SOURCE MATERIAL:
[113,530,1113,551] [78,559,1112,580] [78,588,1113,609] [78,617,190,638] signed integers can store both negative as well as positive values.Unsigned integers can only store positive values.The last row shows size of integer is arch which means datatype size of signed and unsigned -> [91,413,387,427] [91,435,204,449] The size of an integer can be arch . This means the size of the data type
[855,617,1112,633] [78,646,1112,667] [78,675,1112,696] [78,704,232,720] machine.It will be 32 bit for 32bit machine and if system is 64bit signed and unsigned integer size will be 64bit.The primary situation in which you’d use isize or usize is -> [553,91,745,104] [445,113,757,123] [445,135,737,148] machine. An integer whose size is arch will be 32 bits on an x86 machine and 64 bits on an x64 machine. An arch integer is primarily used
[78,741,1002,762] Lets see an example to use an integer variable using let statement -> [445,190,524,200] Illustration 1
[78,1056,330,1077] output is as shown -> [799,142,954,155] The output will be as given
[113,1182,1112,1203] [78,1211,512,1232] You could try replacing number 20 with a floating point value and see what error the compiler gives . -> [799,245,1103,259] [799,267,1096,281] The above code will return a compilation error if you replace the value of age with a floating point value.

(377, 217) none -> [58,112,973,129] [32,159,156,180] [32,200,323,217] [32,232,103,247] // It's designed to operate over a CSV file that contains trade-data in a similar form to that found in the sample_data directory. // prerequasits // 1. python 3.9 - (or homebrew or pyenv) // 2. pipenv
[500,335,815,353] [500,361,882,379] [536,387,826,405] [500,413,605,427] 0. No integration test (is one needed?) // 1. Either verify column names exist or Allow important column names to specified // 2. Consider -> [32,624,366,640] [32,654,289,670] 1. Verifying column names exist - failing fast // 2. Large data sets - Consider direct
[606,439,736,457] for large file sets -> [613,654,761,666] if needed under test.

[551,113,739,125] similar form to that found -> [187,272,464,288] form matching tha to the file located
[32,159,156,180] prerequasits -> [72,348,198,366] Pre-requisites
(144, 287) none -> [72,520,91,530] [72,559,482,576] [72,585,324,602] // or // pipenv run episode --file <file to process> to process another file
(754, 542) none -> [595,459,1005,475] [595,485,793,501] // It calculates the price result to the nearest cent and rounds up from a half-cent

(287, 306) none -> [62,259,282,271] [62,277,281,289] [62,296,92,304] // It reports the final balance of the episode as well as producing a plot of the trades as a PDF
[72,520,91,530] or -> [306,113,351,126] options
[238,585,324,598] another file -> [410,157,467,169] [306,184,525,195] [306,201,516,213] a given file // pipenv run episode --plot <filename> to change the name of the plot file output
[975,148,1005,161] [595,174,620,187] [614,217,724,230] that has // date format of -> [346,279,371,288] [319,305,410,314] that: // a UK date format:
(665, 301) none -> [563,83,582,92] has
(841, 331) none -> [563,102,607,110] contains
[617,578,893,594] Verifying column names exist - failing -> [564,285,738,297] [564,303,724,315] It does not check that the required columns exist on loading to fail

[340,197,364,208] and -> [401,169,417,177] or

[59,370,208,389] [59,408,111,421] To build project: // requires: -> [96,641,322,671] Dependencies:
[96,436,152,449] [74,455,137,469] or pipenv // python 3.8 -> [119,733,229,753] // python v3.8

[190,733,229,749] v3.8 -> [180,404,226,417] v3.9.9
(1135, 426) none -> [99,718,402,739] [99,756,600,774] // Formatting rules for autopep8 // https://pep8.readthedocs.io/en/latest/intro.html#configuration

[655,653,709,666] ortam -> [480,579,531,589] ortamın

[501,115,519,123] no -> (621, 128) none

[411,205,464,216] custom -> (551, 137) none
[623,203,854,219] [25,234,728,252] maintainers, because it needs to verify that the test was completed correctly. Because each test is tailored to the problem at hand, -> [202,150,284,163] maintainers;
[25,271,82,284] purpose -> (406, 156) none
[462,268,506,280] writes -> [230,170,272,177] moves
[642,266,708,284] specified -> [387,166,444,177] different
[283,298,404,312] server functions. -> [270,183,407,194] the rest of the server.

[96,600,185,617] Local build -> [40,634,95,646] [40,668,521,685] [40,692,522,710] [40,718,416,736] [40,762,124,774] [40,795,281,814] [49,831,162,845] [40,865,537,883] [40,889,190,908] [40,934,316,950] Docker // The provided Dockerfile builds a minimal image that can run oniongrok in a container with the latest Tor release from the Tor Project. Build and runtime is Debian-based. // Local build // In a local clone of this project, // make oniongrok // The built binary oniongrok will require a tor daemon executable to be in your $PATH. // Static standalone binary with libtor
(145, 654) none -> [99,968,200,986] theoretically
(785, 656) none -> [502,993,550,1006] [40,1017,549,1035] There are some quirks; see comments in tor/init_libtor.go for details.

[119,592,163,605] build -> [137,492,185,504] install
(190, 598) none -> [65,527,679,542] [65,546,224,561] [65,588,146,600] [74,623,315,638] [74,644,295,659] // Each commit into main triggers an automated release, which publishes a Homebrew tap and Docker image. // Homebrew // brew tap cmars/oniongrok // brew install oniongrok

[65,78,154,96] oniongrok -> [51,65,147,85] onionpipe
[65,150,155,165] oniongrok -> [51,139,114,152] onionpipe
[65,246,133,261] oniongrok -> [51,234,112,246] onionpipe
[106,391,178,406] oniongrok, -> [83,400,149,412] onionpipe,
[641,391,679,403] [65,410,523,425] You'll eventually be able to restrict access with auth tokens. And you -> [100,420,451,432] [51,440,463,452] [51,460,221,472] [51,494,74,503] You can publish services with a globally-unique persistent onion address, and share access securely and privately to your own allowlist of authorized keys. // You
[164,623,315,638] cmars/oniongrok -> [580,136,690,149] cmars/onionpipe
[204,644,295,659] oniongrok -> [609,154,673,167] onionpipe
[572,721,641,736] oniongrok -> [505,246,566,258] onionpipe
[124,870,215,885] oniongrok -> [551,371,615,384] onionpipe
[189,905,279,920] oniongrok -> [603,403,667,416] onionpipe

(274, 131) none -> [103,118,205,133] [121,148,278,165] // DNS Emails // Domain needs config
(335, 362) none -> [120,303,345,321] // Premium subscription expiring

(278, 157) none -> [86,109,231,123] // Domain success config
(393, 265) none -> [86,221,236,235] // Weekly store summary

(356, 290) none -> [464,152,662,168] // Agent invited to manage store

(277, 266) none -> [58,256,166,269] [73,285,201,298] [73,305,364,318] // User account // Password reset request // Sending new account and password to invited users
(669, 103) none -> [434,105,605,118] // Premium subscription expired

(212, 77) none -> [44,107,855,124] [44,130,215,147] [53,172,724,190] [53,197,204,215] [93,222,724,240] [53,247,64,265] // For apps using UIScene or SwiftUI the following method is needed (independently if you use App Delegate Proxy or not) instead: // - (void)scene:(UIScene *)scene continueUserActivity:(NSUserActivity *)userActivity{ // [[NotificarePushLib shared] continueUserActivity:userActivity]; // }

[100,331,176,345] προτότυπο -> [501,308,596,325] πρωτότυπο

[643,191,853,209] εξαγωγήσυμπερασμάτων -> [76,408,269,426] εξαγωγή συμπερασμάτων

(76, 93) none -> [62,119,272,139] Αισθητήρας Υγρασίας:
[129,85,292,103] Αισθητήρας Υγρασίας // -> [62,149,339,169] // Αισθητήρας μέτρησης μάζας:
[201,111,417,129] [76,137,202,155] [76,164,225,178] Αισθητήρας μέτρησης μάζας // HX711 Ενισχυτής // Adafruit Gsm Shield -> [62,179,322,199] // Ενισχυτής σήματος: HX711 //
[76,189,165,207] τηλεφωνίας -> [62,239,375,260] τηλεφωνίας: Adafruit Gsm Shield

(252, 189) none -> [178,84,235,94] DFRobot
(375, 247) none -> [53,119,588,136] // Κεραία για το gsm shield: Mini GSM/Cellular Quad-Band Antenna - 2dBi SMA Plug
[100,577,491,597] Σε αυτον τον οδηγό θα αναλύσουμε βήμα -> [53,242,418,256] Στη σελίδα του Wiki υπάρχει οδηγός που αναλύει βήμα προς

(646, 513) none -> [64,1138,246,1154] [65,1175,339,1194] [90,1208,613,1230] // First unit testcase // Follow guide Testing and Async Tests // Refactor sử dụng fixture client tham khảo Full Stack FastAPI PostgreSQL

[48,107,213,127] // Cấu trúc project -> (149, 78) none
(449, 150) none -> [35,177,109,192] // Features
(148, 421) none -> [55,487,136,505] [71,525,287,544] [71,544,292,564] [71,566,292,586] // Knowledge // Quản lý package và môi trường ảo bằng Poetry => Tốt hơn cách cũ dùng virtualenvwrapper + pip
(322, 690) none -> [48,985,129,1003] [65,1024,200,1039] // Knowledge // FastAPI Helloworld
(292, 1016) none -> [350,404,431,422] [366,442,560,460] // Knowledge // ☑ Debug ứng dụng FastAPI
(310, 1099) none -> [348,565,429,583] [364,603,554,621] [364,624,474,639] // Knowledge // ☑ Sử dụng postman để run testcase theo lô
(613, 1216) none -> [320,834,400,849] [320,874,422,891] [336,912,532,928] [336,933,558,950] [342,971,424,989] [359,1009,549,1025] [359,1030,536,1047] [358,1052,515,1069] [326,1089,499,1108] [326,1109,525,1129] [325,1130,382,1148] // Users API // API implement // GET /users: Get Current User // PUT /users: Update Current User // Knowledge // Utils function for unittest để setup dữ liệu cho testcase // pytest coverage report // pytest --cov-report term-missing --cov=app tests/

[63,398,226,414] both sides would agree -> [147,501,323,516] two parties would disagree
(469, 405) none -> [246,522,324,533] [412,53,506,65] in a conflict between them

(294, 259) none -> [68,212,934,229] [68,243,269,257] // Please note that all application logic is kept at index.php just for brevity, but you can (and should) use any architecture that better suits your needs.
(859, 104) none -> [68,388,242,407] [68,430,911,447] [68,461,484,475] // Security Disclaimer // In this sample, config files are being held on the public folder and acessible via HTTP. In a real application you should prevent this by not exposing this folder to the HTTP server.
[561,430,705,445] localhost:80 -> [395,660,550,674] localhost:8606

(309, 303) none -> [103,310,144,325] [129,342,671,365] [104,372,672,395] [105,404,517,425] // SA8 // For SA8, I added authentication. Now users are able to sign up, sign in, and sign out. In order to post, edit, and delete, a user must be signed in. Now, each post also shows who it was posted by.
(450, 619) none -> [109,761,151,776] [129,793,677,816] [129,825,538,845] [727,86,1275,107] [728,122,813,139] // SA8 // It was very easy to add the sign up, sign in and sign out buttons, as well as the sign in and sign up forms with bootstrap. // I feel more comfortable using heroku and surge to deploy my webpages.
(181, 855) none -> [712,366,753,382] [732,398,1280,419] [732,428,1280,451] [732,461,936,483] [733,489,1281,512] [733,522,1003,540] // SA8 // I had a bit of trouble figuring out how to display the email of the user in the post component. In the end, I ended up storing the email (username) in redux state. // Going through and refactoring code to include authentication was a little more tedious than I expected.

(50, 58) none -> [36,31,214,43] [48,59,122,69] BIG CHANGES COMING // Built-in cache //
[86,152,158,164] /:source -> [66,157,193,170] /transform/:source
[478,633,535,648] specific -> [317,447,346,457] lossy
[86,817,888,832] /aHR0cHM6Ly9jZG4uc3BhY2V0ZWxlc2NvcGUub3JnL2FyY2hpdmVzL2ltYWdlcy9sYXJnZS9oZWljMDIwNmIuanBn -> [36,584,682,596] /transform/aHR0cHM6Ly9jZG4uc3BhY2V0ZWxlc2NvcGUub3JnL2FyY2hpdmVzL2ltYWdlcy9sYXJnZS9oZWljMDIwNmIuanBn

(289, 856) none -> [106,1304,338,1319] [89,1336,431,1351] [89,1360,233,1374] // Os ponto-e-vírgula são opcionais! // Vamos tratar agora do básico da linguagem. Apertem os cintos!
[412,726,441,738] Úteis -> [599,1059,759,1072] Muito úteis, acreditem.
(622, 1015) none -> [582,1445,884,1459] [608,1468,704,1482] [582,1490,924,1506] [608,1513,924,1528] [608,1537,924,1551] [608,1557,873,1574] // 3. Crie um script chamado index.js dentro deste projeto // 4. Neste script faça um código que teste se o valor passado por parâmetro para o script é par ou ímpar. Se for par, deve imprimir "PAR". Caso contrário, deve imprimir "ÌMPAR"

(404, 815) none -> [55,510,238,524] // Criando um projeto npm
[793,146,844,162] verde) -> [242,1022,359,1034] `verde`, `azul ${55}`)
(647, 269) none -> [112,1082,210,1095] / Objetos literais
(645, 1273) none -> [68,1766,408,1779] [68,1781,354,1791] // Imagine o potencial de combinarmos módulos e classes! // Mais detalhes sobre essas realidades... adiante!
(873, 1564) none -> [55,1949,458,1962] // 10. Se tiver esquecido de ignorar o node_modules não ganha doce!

DIRECTIONS: Retype the portion of the data above that starts on the line with "(144, 287) none" and finishes on the line with "(754, 542) none", including both of those lines.

RESPONSE AREA:
(144, 287) none -> [72,520,91,530] [72,559,482,576] [72,585,324,602] // or // pipenv run episode --file <file to process> to process another file
(754, 542) none -> [595,459,1005,475] [595,485,793,501] // It calculates the price result to the nearest cent and rounds up from a half-cent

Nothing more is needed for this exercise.